* What you are asked to do *
Only lines containing "address" are wanted from the data below. Copy those lines.

Data for analysis below:

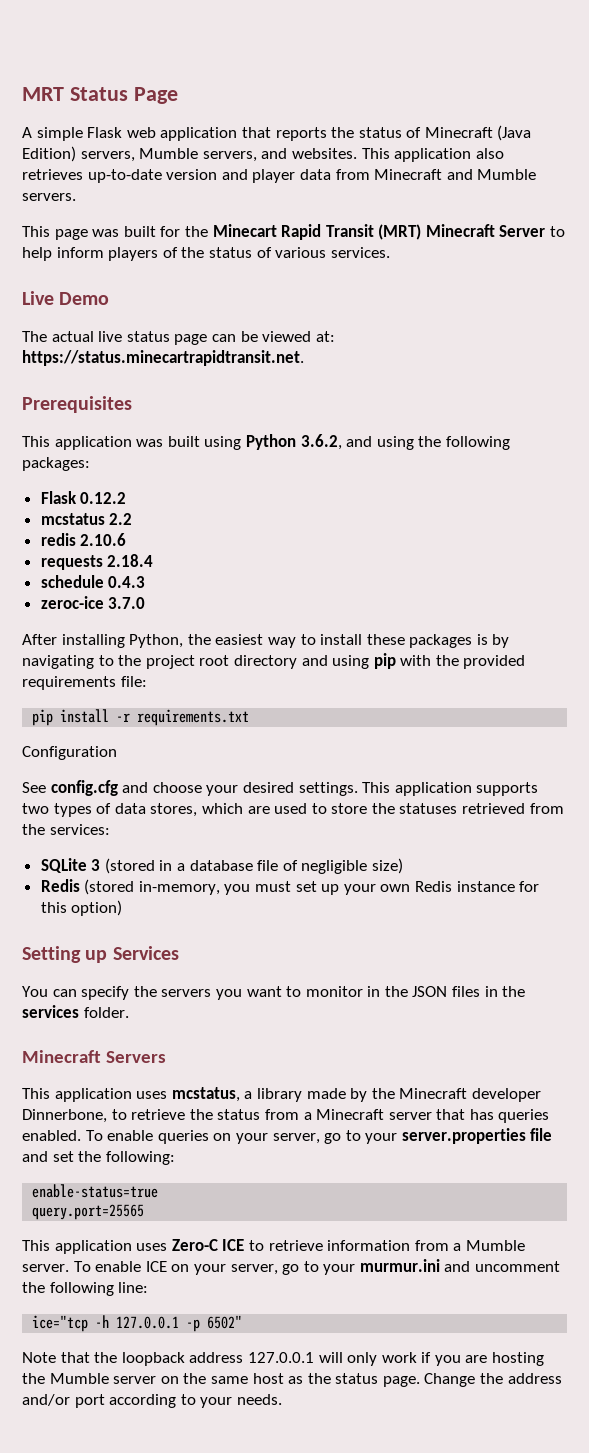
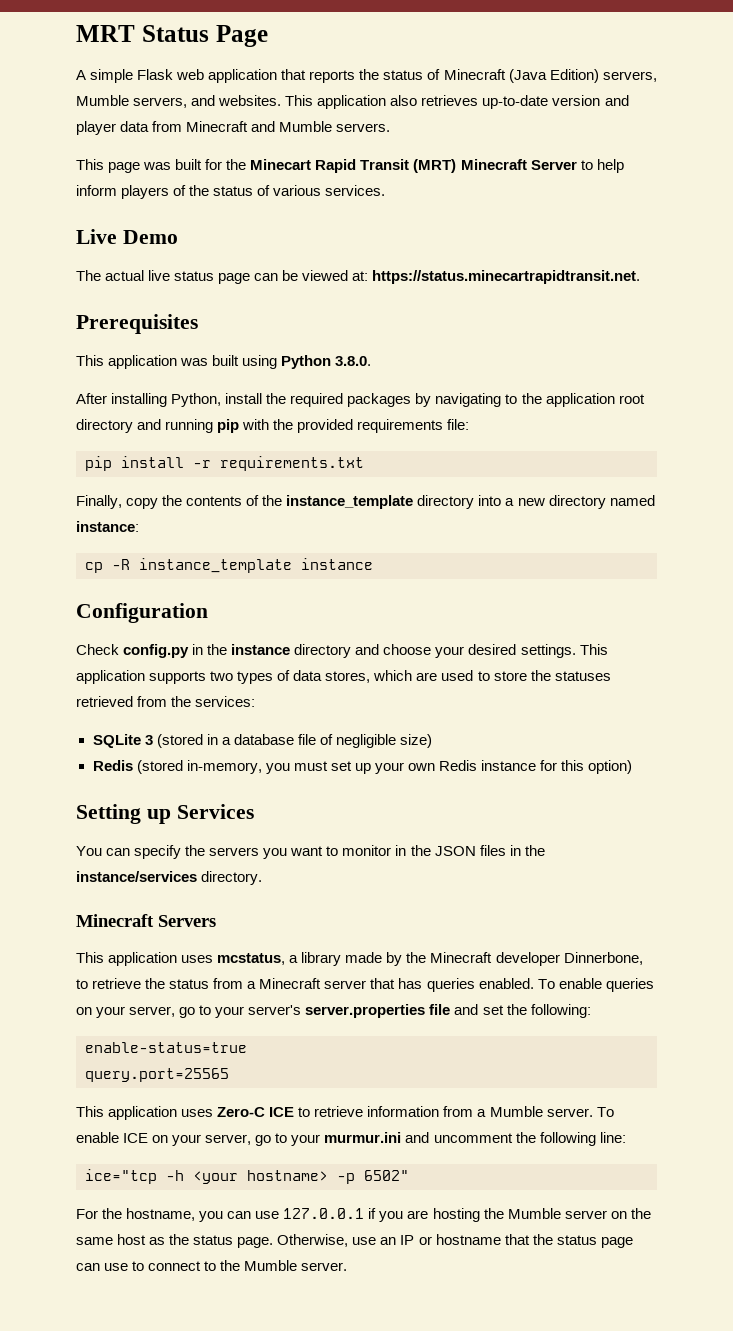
[300,434,510,450] [22,457,90,471] [40,491,127,504] [40,513,133,525] [40,533,127,546] [40,554,154,570] [40,575,146,588] [40,596,146,609] [22,634,488,648] 3.6.2, and using the following packages: // Flask 0.12.2 // mcstatus 2.2 // redis 2.10.6 // requests 2.18.4 // schedule 0.4.3 // zeroc-ice 3.7.0 // After installing Python, the easiest way to install these packages is -> [335,356,372,366] [76,393,412,407] 3.8.0. // After installing Python, install the required packages
[145,655,195,669] project -> [545,393,615,407] application
[332,655,370,669] using -> [165,419,214,433] running
[22,746,117,760] [22,780,118,796] Configuration // See config.cfg -> [76,495,655,509] [76,521,139,532] [85,558,373,573] [76,603,208,623] [76,644,352,658] Finally, copy the contents of the instance_template directory into a new directory named instance: // cp -R instance_template instance // Configuration // Check config.py in the instance directory
[22,1005,129,1018] services folder. -> [76,871,263,885] instance/services directory.
(398, 1138) none -> [248,1005,302,1015] server's
[116,1316,180,1329] 127.0.0.1 -> [193,1170,328,1184] <your hostname>
[22,1352,417,1366] Note that the loopback address 127.0.0.1 will only work -> [76,1208,365,1222] For the hostname, you can use 127.0.0.1
[424,1373,562,1387] [22,1394,282,1408] Change the address and/or port according to your needs. -> [277,1234,633,1248] [76,1260,348,1271] Otherwise, use an IP or hostname that the status page can use to connect to the Mumble server.

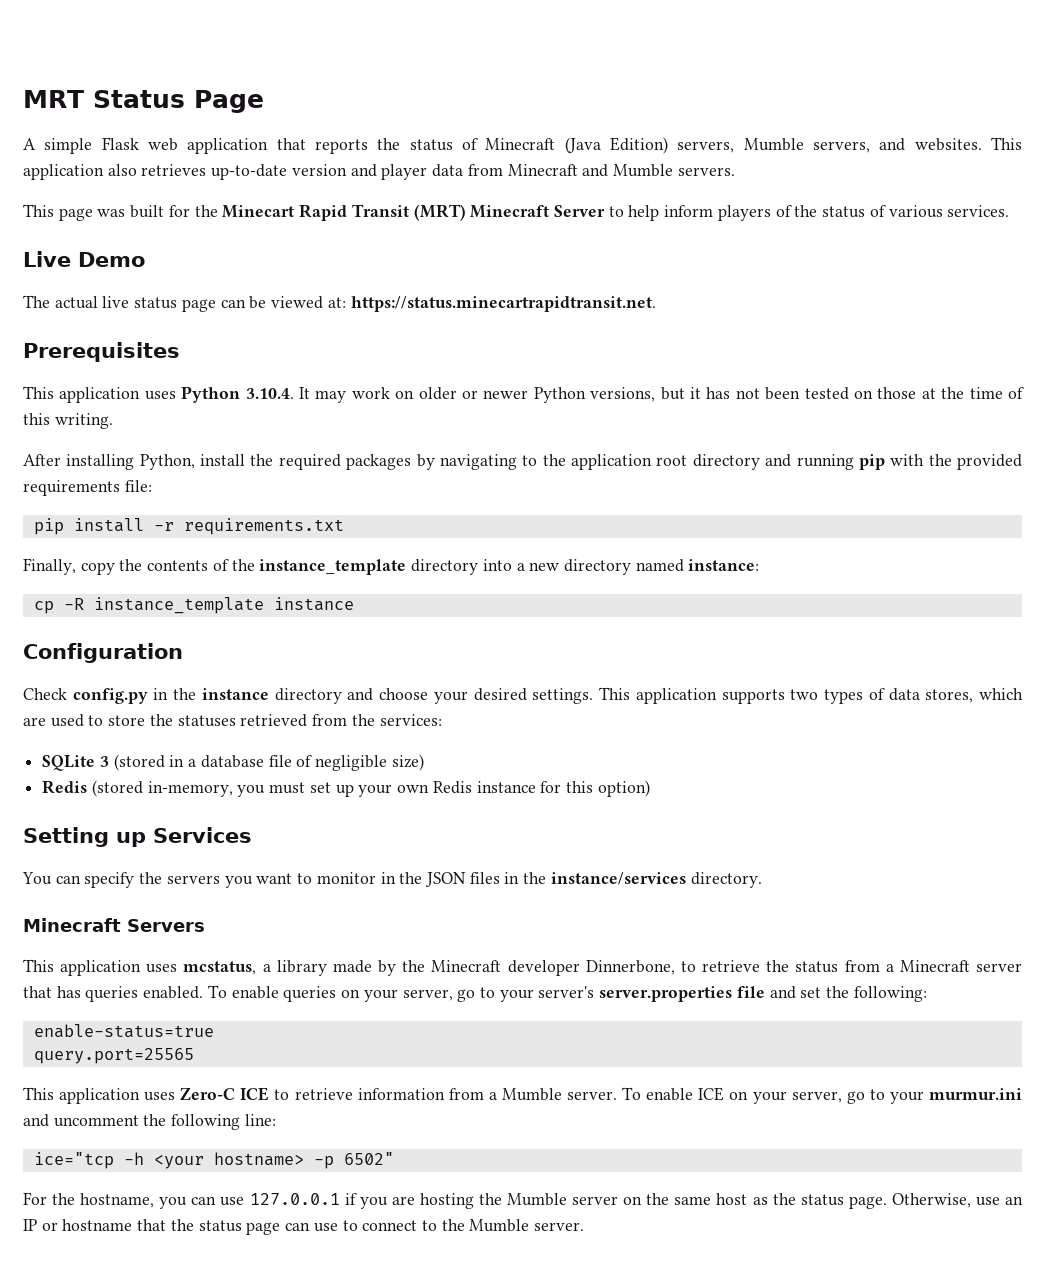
[180,355,372,369] was built using Python 3.8.0. -> [144,386,1024,403] [23,413,113,429] uses Python 3.10.4. It may work on older or newer Python versions, but it has not been tested on those at the time of this writing.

End of Data for analysis.

* Answer box *
[22,1352,417,1366] Note that the loopback address 127.0.0.1 will only work -> [76,1208,365,1222] For the hostname, you can use 127.0.0.1
[424,1373,562,1387] [22,1394,282,1408] Change the address and/or port according to your needs. -> [277,1234,633,1248] [76,1260,348,1271] Otherwise, use an IP or hostname that the status page can use to connect to the Mumble server.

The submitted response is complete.